__Your instructions__: Which lines below fall between the one containing "2: 1 -> none" and the one containing "2: none -> 2"? Repeat them exactly, counting both of those lines, and add nothing else.

__Source material__:
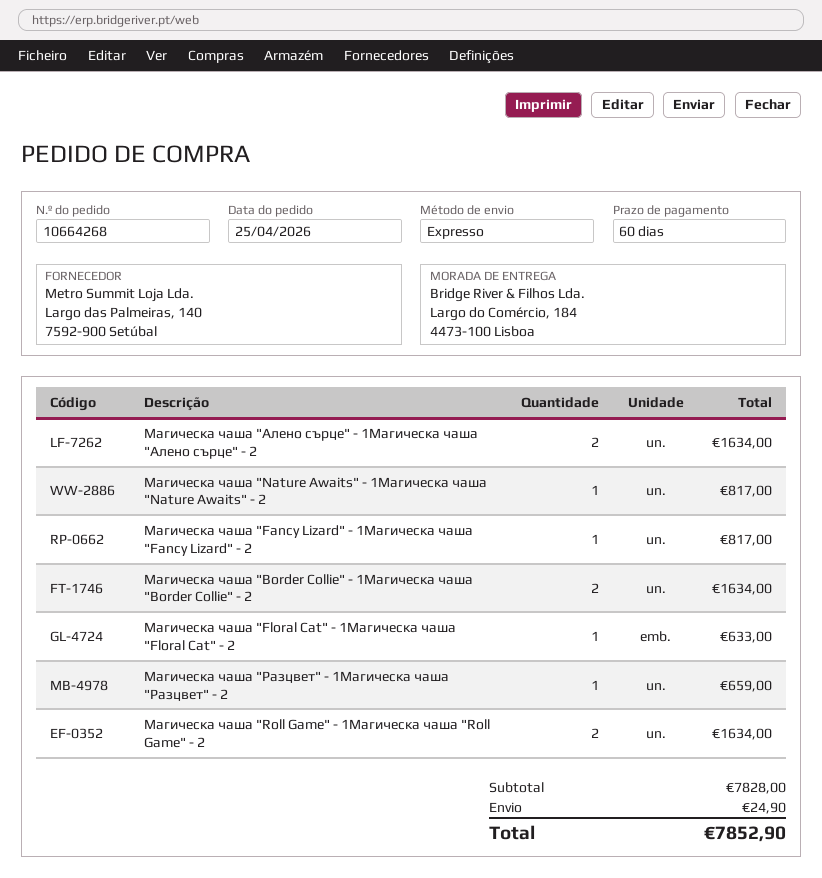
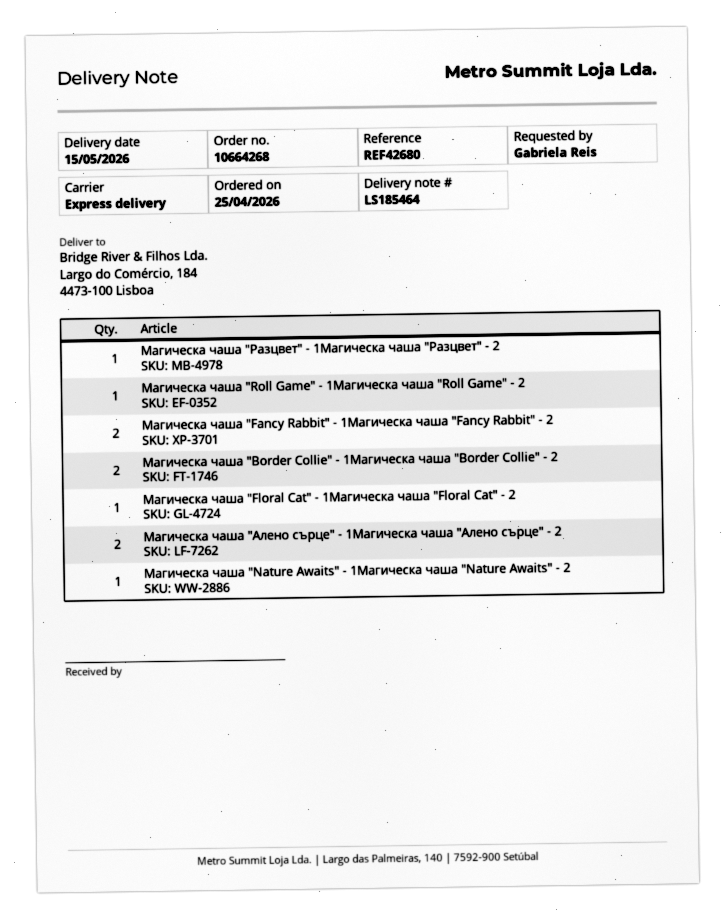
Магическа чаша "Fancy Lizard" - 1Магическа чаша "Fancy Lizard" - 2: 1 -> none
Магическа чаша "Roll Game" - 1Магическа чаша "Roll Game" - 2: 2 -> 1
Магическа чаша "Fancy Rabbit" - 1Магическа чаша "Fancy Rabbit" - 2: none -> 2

==

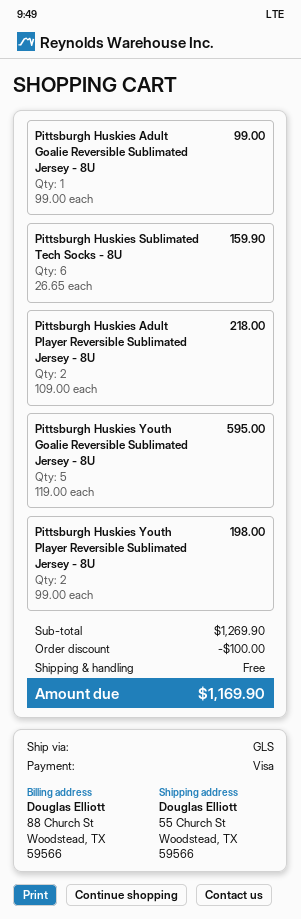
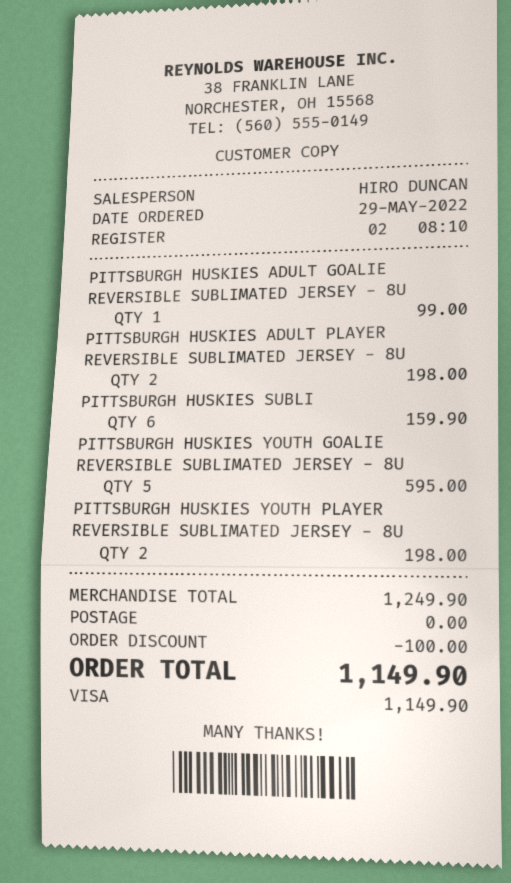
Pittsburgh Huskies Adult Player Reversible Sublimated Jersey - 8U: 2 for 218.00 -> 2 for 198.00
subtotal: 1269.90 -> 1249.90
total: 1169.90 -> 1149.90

__Task answer__:
Магическа чаша "Fancy Lizard" - 1Магическа чаша "Fancy Lizard" - 2: 1 -> none
Магическа чаша "Roll Game" - 1Магическа чаша "Roll Game" - 2: 2 -> 1
Магическа чаша "Fancy Rabbit" - 1Магическа чаша "Fancy Rabbit" - 2: none -> 2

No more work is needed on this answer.